Durch die Brechung des Luftstroms an einer Rohrkante bilden sich kleine Wirbel und erzeugen damit Luftschwingungen im Rohr – so entsteht der Flötenklang. Das optimale Anblasen dieser “Brechkante” an einer Längs- oder Querflöte verlangt in der Regel eine besondere Mundstellung, manchmal auch eine besondere Haltung der Arme oder des Instruments. Einfacher geht es da mit einem kleinen Blasaufsatz, einem “Schnabel” oder “Block”, dessen Windkanal (Kernspalt) die Blasluft exakt auf die Kante lenkt.
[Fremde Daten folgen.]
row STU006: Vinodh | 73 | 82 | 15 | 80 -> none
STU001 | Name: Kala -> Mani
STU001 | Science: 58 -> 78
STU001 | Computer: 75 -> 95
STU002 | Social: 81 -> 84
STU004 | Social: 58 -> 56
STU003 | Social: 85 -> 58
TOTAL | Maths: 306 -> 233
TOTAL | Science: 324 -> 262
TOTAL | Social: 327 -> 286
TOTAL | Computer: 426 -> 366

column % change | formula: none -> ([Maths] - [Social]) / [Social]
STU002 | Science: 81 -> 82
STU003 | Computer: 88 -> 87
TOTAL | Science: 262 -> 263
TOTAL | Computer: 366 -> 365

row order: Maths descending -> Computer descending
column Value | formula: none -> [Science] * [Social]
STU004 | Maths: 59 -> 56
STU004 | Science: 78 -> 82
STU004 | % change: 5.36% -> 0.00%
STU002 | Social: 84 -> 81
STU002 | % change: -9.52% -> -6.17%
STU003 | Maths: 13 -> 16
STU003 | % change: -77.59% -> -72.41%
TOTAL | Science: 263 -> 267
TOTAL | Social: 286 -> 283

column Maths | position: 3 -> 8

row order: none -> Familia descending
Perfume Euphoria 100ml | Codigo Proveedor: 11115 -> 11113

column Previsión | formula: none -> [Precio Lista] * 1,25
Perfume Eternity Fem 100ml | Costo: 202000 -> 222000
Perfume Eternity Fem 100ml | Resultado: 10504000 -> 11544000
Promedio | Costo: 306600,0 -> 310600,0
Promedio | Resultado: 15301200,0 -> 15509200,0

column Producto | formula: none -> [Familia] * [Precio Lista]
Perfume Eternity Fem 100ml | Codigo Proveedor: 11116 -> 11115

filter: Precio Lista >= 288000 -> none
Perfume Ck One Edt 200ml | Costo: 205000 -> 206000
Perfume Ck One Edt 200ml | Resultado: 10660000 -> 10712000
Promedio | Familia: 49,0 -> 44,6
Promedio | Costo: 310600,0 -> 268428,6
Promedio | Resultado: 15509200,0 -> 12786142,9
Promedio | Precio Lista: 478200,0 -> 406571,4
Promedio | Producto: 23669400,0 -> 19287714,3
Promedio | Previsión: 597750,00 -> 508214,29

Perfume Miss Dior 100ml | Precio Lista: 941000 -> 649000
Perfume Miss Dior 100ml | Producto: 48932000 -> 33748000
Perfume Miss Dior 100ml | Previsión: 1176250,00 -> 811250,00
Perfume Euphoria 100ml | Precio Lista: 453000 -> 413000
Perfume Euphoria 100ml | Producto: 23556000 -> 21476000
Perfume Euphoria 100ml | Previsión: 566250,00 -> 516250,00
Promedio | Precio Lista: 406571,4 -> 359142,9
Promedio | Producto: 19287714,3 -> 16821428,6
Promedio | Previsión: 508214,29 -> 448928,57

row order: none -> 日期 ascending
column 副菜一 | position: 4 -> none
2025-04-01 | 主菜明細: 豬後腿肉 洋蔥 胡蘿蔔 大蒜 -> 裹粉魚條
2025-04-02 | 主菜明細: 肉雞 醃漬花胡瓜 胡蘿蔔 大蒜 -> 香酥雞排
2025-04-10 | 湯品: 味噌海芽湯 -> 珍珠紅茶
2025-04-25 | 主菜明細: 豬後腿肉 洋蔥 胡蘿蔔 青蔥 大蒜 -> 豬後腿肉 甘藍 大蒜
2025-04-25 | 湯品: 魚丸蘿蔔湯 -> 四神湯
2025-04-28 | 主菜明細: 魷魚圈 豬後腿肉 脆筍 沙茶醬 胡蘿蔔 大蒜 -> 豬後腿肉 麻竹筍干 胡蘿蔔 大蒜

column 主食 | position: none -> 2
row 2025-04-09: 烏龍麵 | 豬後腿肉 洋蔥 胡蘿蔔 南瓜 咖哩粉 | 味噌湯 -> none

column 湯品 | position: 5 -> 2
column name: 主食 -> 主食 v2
Diese Art von Flöte heißt daher Schnabel- oder Kernspaltflöte. Die Blockflöte ist die bei uns gebräuchlichste Form.
Die Blockflöte hat eine erstaunlich wechselvolle und interessante Geschichte. Entstanden um 1100, hieß sie anfangs “flûte à bec” (wegen ihres Schnabels) oder “flûte douce” (wegen ihres weichen Klangs). Schon in der Renaissance nannte man sie auch “fistula anglica”, die Englische Flöte, denn in Englands Adelskreisen war sie besonders populär. König Heinrich VIII. zum Beispiel war nicht nur berüchtigt für seine sechs Ehefrauen – er hinterließ auch eine bemerkenswerte Sammlung von 76 Blockflöten. In bis zu 21 Größen hat man die Blockflöte gebaut – bis hinunter zum Kontrabass-Register. Sie war ein vollwertiges Solo-Instrument, für das auch führende Komponisten der Barockzeit wie Bach, Händel, Telemann oder Vivaldi noch zahlreiche Werke schrieben. Erst als die Orchester größer wurden, setzte sich die klangstärkere Querflöte (“Deutsche Flöte”) durch. Die Wachablösung erfolgte etwa ums Jahr 1730 und war sehr gründlich. 100 Jahre später hatte man die Blockflöte nämlich praktisch vergessen.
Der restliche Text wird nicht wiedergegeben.